I have been privileged to interact with national-level leaders in all sectors of space, including national security, civil, commercial and international.
I have a whole notebook full of insights from these leaders, but the most significant is the value of partnerships.
Space is interconnected globally. The sheer size of the domain and the speed of operations in the domain require partners to be successful. We are clearly stronger together.
What excites you the most in the field of space-related activities right now? And how do you anticipate things to play out by the 22nd century?
This is the most exciting time to be in the space business. All sectors of space are vibrant and on the move. NASA and their partners are leading us back to the moon by 2024.
There is an explosion (I know, not a good term to use relating to space) of commercial activity occurring that will generate a 4 trillion-dollar space economy in the coming years.
In the national security space, we have established the Space Force and United States Space Command to protect our vital national interests.
The US is leading in all sectors, which is inspiring to many.

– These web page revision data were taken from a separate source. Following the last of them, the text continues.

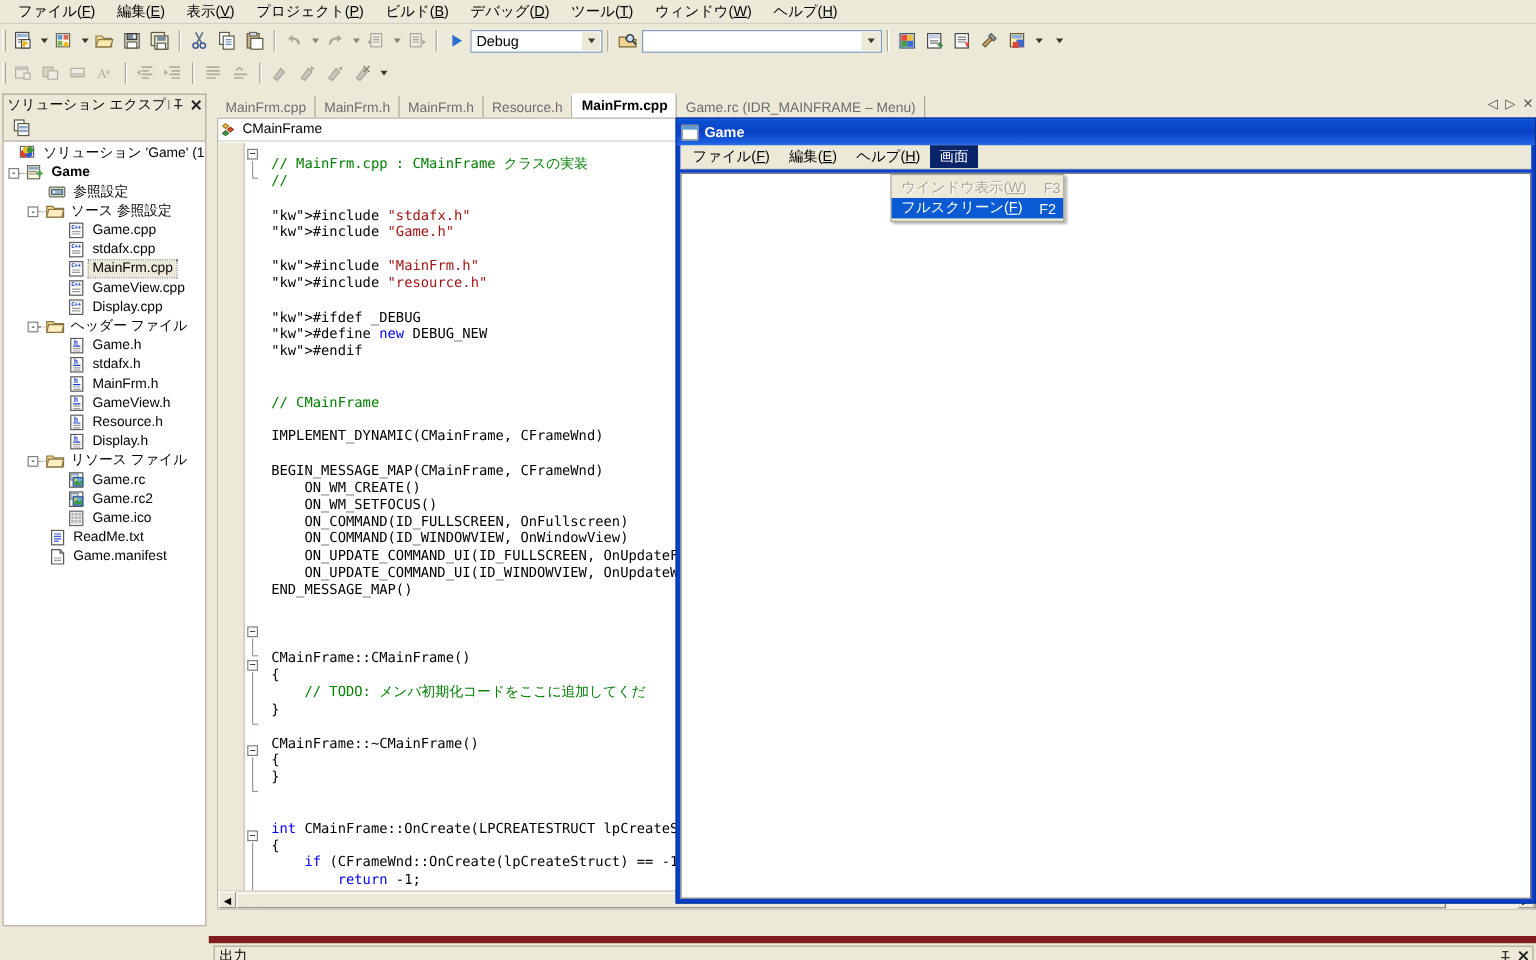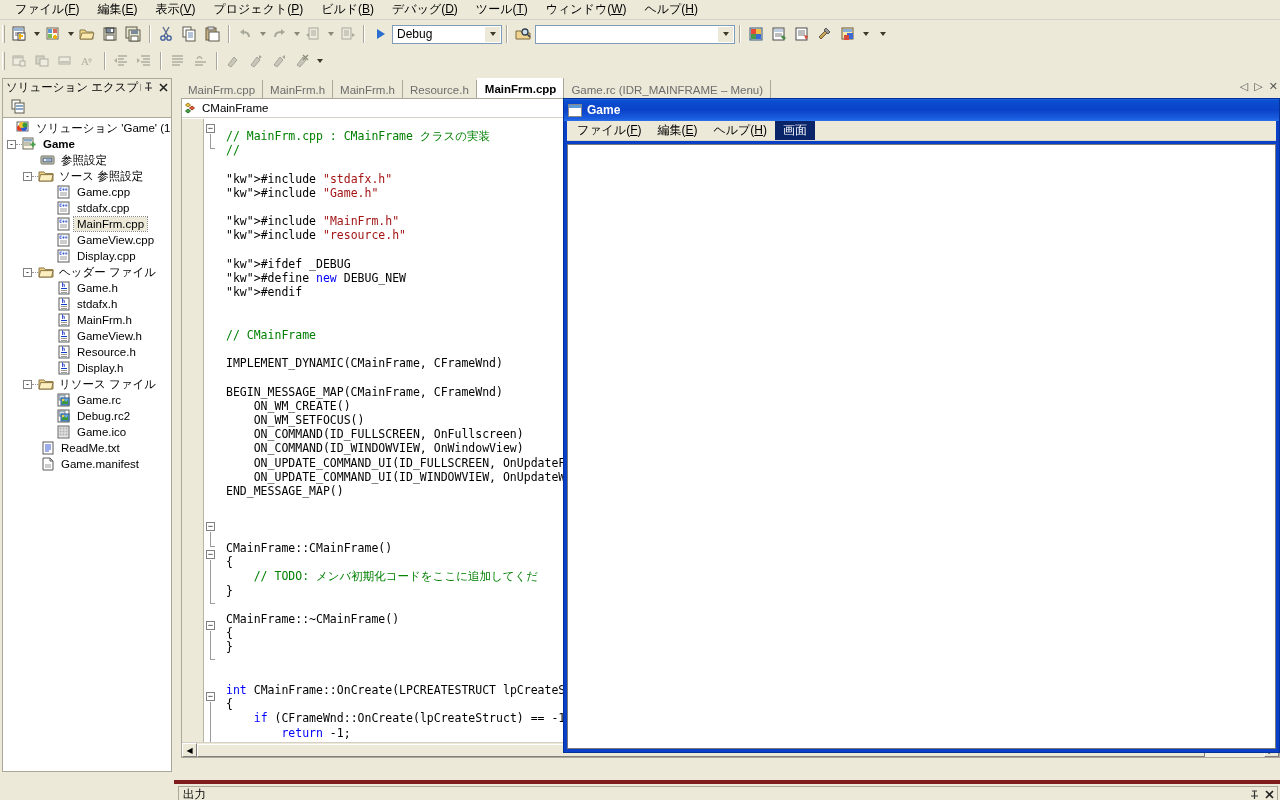--- a/index.html
+++ b/index.html
@@ -170,21 +170,21 @@
   .sthumb { height:13px; background:#ece9d8; border:1px solid #fff;
             border-right-color:#808080; border-bottom-color:#808080; }
   .strack { flex:1; background:#f1efe2; height:15px; }
   .vscrollbar {
     position:absolute; right:0; top:0; bottom:15px; width:15px; background:#f1efe2;
   }
 
   
   .outpane {
     position:absolute; left:174px; top:780px; width:1106px; height:20px;
-    background:#ece9d8; border-top:4px solid #7f1d1d;
+    background:#ece9d8; border-top:6px solid #7f1d1d;
   }
   .outtitle {
     position:absolute; left:4px; top:2px; width:1100px; height:17px;
     border:1px solid #aca899; background:#ece9d8;
     display:flex; align-items:center; padding-left:4px; font-size:11.5px;
   }
   .outtitle .t { flex:1; }
 
   
   .gamewin {
@@ -783,21 +783,21 @@
         <div class="trow">
           <span class="sp" style="width:36px"></span>
           <span class="sp" style="width:17px"></span>
           <span class="ico"><svg width="16" height="14" viewBox="0 0 16 14">
               <rect x="2" y="1" width="11" height="12" fill="#fff" stroke="#5a5a5a"></rect>
               <rect x="3" y="2" width="6" height="5" fill="#cfdcea" stroke="#7a8a9a"></rect>
               <rect x="5" y="5" width="8" height="7" fill="#6aa8e0" stroke="#2a5a8a"></rect>
               <path d="M6 9l2-2 2 2 2-2v4H6z" fill="#3a9a3a"></path>
               <rect x="6" y="6" width="2" height="2" fill="#f0d040"></rect>
             </svg></span>
-          <span class="lbl">Debug.rc2</span>
+          <span class="lbl">Game.rc2</span>
         </div>
         <div class="trow">
           <span class="sp" style="width:36px"></span>
           <span class="sp" style="width:17px"></span>
           <span class="ico"><svg width="16" height="14" viewBox="0 0 16 14">
               <rect x="2" y="1" width="11" height="12" fill="#e8e8e8" stroke="#6a6a6a"></rect>
               <g fill="#b0b0b0">
                 <rect x="3.5" y="2.5" width="2" height="2"></rect>
                 <rect x="6.5" y="2.5" width="2" height="2"></rect>
                 <rect x="9.5" y="2.5" width="2" height="2"></rect>
@@ -973,14 +973,24 @@
     </div>
     <div class="gamemenubar" id="gamemenubar">
         <div class="gmi">ファイル(<span class="mnem">F</span>)</div>
         <div class="gmi">編集(<span class="mnem">E</span>)</div>
         <div class="gmi">ヘルプ(<span class="mnem">H</span>)</div>
         <div class="gmi open">画面</div>
       </div>
     <div class="gamecanvas"></div>
   </div>
 
+  <div class="gmenu" id="gmenu">
+      <div class="gmenu-item disabled">
+        <span class="lab">ウインドウ表示(<span class="mnem">W</span>)</span>
+        <span class="acc">F3</span>
+      </div>
+      <div class="gmenu-item sel">
+        <span class="lab">フルスクリーン(<span class="mnem">F</span>)</span>
+        <span class="acc">F2</span>
+      </div>
+    </div>
 
 </div>
 
 </body></html>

We are building a Space Force not only for today but for the 22nd century.
How do you keep up with developments in your field?

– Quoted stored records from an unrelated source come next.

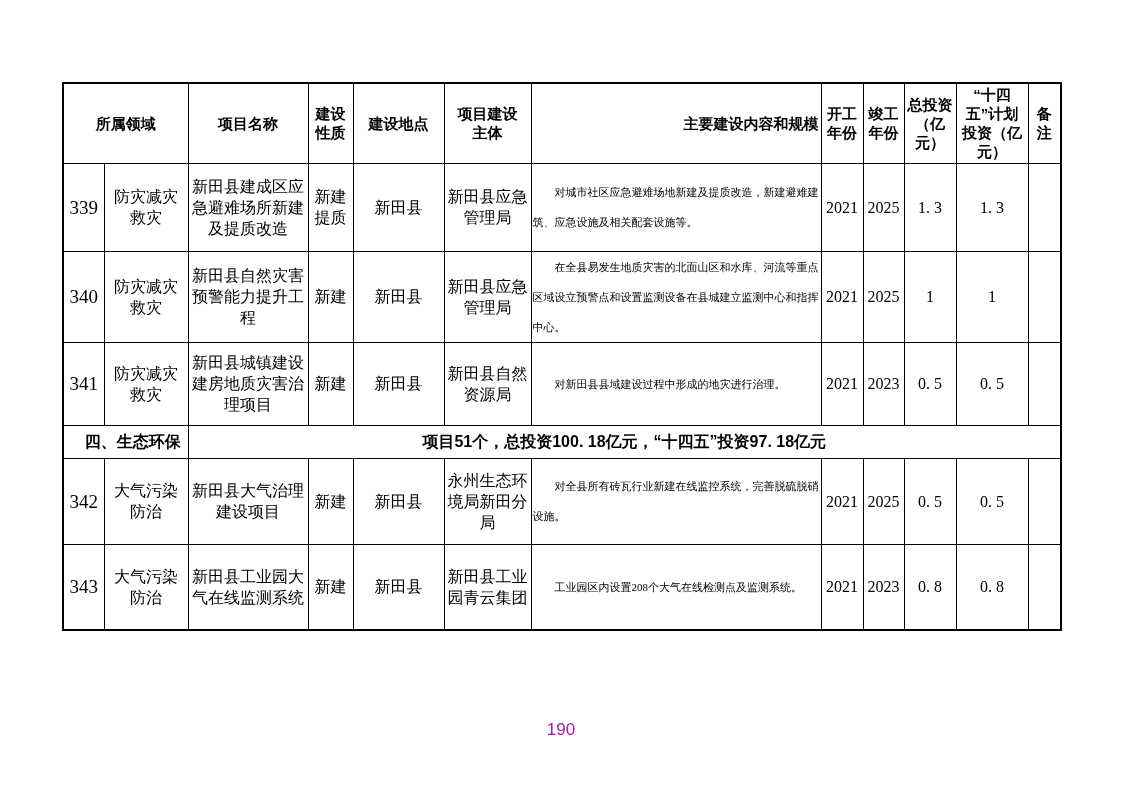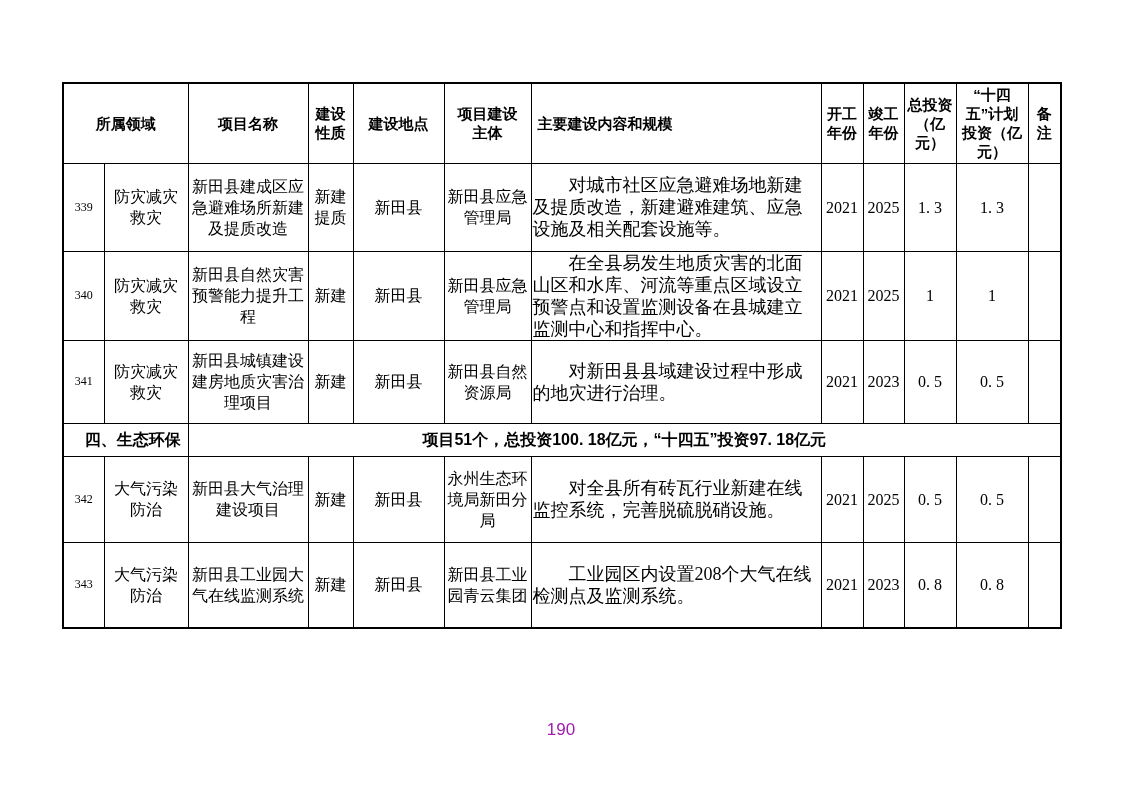--- a/index.html
+++ b/index.html
@@ -14,30 +14,30 @@
   }
   .plan th, .plan td {
     border:1px solid #000; overflow:hidden;
     vertical-align:middle; text-align:center;
     padding:0;
   }
   .plan th {
     font-family:"Liberation Sans","DejaVu Sans",sans-serif;
     font-weight:bold; font-size:15px; line-height:19px; padding:0 2px;
   }
-  .plan th.h-content { text-align:left; padding-left:6px; }
+  .plan th.h-content { text-align:right; padding-left:6px; }
   .plan th.h-entity { padding:0 8px; }
   .plan th.h-plan { word-break:break-all; padding:0 3px; }
   .plan td { font-size:16px; line-height:21px; }
-  td.c-num { font-size:12px; }
+  td.c-num { font-size:19px; }
   td.c-domain { padding:0 8px; }
   td.c-name { padding:0 2px; }
   td.c-entity { padding:0 2px; }
   td.c-content {
-    text-align:left; font-size:18px; line-height:22px;
+    text-align:left; font-size:11px; line-height:30px;
     padding:0 1px; text-indent:2em;
   }
   tr.sec td, tr.sub td {
     font-family:"Liberation Sans","DejaVu Sans",sans-serif;
     font-weight:bold; font-size:16px;
   }
   td.sec-label { text-align:center; padding-left:14px; }
   td.sec-summary { text-align:center; }
   td.sub-label { text-align:left; padding-left:12px; }
   .page-number {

The cool thing about my job is that I get to lead 16,000 Space Professionals who are creating the newest developments in space. My goal is to have others trying to keep up with us! We are the world leaders in space.
What positive technological and scientific innovations in space do you anticipate in the coming years?

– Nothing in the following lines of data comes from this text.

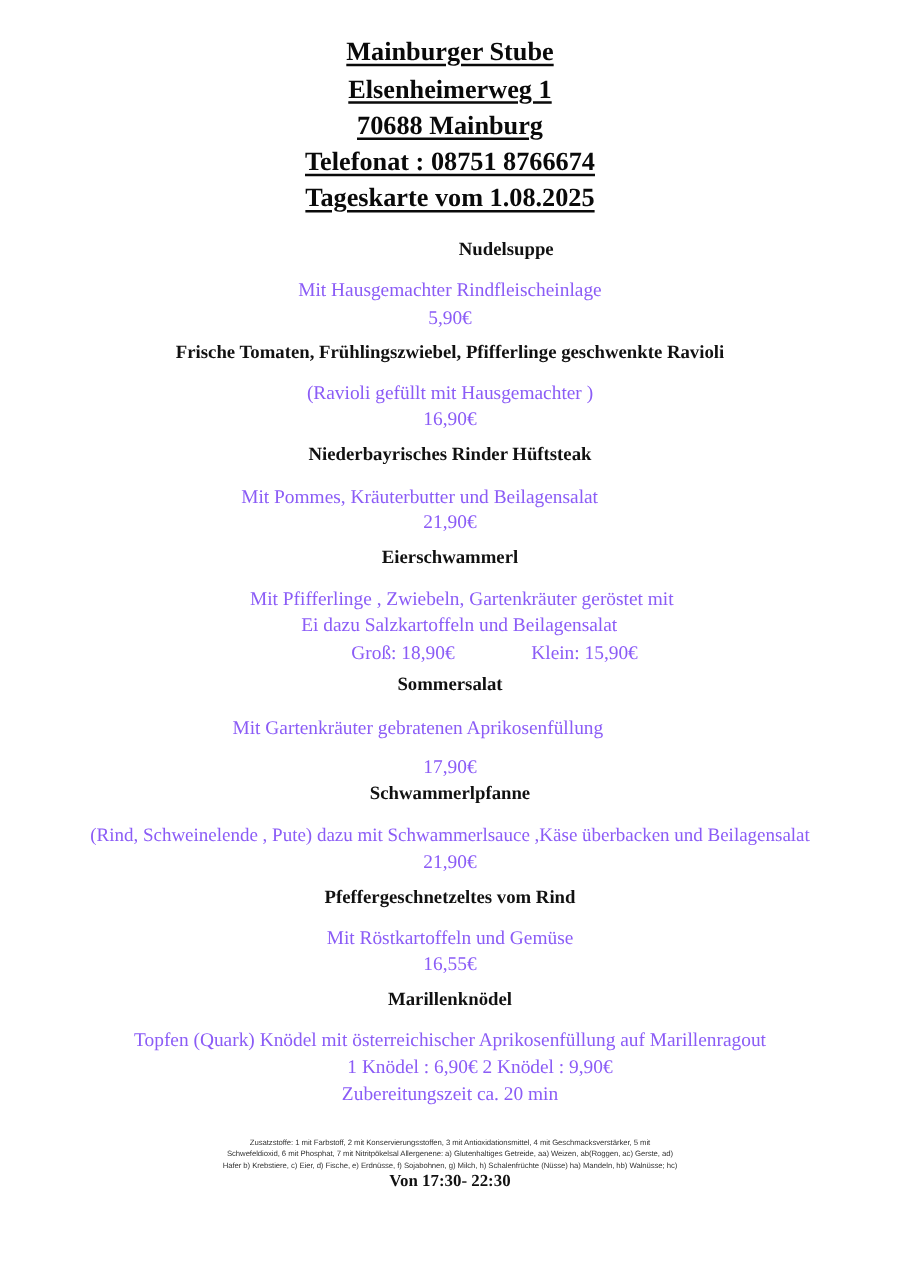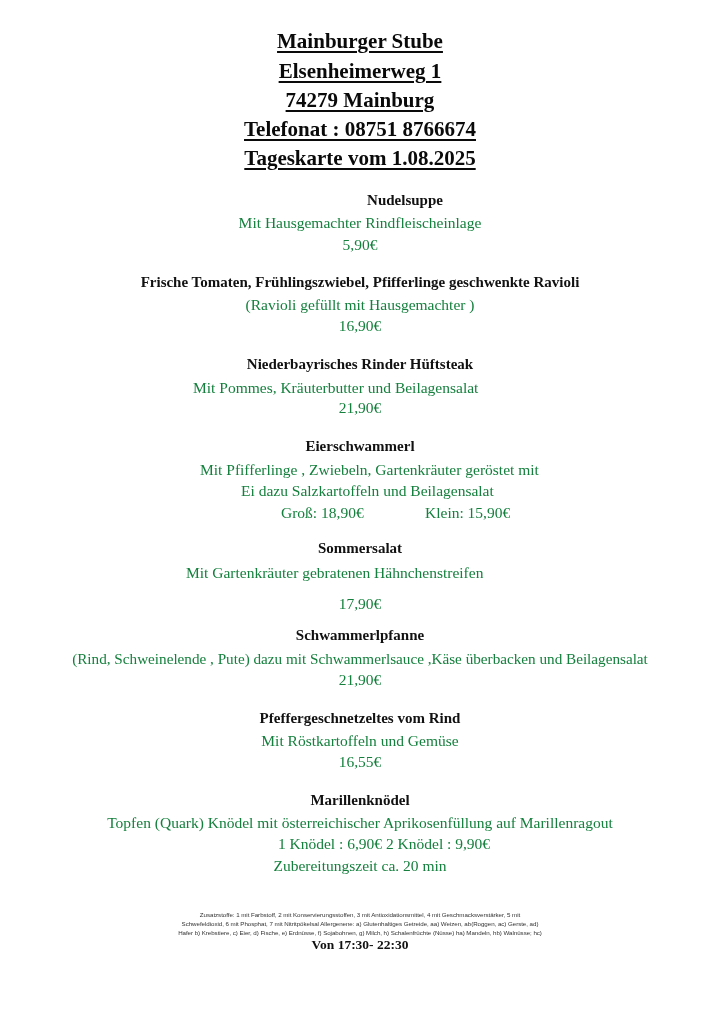--- a/index.html
+++ b/index.html
@@ -39,21 +39,22 @@
       color: #0a0a0a;
     }
     .dish-name {
       font-size: 15px;
       font-weight: bold;
       color: #111;
     }
     .dish-text {
       font-size: 15.5px;
       font-weight: normal;
-      color: #15803d;
+      color: #8b5cf6;
+      margin-top: 10px;
     }
     .hours {
       font-size: 13.5px;
       font-weight: bold;
       color: #111;
     }
     .footnote {
       font-family: "Liberation Sans", "DejaVu Sans", sans-serif;
       font-size: 6.2px;
       color: #333;
@@ -62,21 +63,21 @@
     }
     .pos { position: absolute; white-space: nowrap; }
   </style>
 </head>
 <body>
 
 <div class="page">
 
   <div class="line center header-line" style="top:31px;">Mainburger Stube</div>
   <div class="line center header-line" style="top:61px;">Elsenheimerweg 1</div>
-  <div class="line center header-line" style="top:90px;">74279 Mainburg</div>
+  <div class="line center header-line" style="top:90px;">70688 Mainburg</div>
   <div class="line center header-line" style="top:119px;">Telefonat : 08751 8766674</div>
   <div class="line center header-line" style="top:148px;">Tageskarte vom 1.08.2025</div>
 
   <div class="line center dish-name" style="top:193px;padding-left:45px;">Nudelsuppe</div>
   <div class="line center dish-text" style="top:215px;">Mit Hausgemachter Rindfleischeinlage</div>
   <div class="line center dish-text" style="top:237px;">5,90€</div>
 
   <div class="line center dish-name" style="top:275px;">Frische Tomaten, Frühlingszwiebel, Pfifferlinge geschwenkte Ravioli</div>
   <div class="line center dish-text" style="top:297px;">(Ravioli gefüllt mit Hausgemachter )</div>
   <div class="line center dish-text" style="top:318px;">16,90€</div>
@@ -85,21 +86,21 @@
   <div class="pos dish-text" style="top:379px; left:193px;">Mit Pommes, Kräuterbutter und Beilagensalat</div>
   <div class="line center dish-text" style="top:400px;">21,90€</div>
 
   <div class="line center dish-name" style="top:439px;">Eierschwammerl</div>
   <div class="pos dish-text" style="top:461px; left:200px;">Mit Pfifferlinge , Zwiebeln, Gartenkräuter geröstet mit</div>
   <div class="pos dish-text" style="top:482px; left:241px;">Ei dazu Salzkartoffeln und Beilagensalat</div>
   <div class="pos dish-text" style="top:504px; left:281px;">Groß: 18,90€</div>
   <div class="pos dish-text" style="top:504px; left:425px;">Klein: 15,90€</div>
 
   <div class="line center dish-name" style="top:541px;">Sommersalat</div>
-  <div class="pos dish-text" style="top:564px; left:186px;">Mit Gartenkräuter gebratenen Hähnchenstreifen</div>
+  <div class="pos dish-text" style="top:564px; left:186px;">Mit Gartenkräuter gebratenen Aprikosenfüllung</div>
   <div class="line center dish-text" style="top:596px;">17,90€</div>
 
   <div class="line center dish-name" style="top:628px;">Schwammerlpfanne</div>
   <div class="line center dish-text" style="top:651px; font-size:15.2px;">(Rind, Schweinelende , Pute) dazu mit Schwammerlsauce ,Käse überbacken und Beilagensalat</div>
   <div class="line center dish-text" style="top:672px;">21,90€</div>
 
   <div class="line center dish-name" style="top:711px;">Pfeffergeschnetzeltes vom Rind</div>
   <div class="line center dish-text" style="top:733px;">Mit Röstkartoffeln und Gemüse</div>
   <div class="line center dish-text" style="top:754px;">16,55€</div>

eSatellites – Before long, the U.S. will be digitally engineering satellites, which means we can design, test and fly satellites virtually before ever bringing them to reality. This will allow us to go from design to orbit faster.
3-D Printing in Space – I can see the need for 3-D printing in space and this capability is something we’ll continue researching with our partners in industry and at NASA.
In the Netflix original series called Space Force, the first general is a fictional character named Mark Naird. Is he a parody of you? And what do you think of the TV show in general?
If Mark Naird is a parody of me, he has way too much hair ; ) That being said, my kids got a big kick out of their favorite actor Steve Carell playing their Dad.
This show spotlights how space has become central to everyday life and that there is a real excitement about the domain … launch, human spaceflight, commercial access, global communications, education and more. I am looking forward to Season 2.
If you could only share one of your favourite quotes in life, which would it be?
For the military life, whether for sailor, soldier or airman, is a good life. The human qualities it demands include fortitude, integrity, self-restraint, personal loyalty to other persons, and the surrender of the advantage of the individual to a common good. None of us can claim a total command of all these qualities. The military man sees round him others of his own kind also seeking to develop them, and perhaps doing it more successfully than he has done himself. This is good company. Anyone can spend his life in it with satisfaction.” – Sir John Winthrop Hackett
What advice do you have for young people who want to develop their skills to become astronauts and aerospace engineers?
Know that you’re good enough to do good.
How will space exploration enhance human prosperity, international security, sustainable development, and overall progress?
Space exploration brings people and nations together for the good of all humankind. It allows partnerships to grow, innovation to thrive, and discovery to drive future endeavors. It has inspired past generations and will continue to inspire future generations.
The U.S. Space Force and U.S. Space Command were established to protect access to and freedom of operation in space, both vital to global security and future prosperity.
Please summarise your life in 3 words.
Service Before Self.
Last, what is the one thing you want everyone to know about General Jay Raymond?
I’m down to Earth … approachable, genuine, and passionate about space.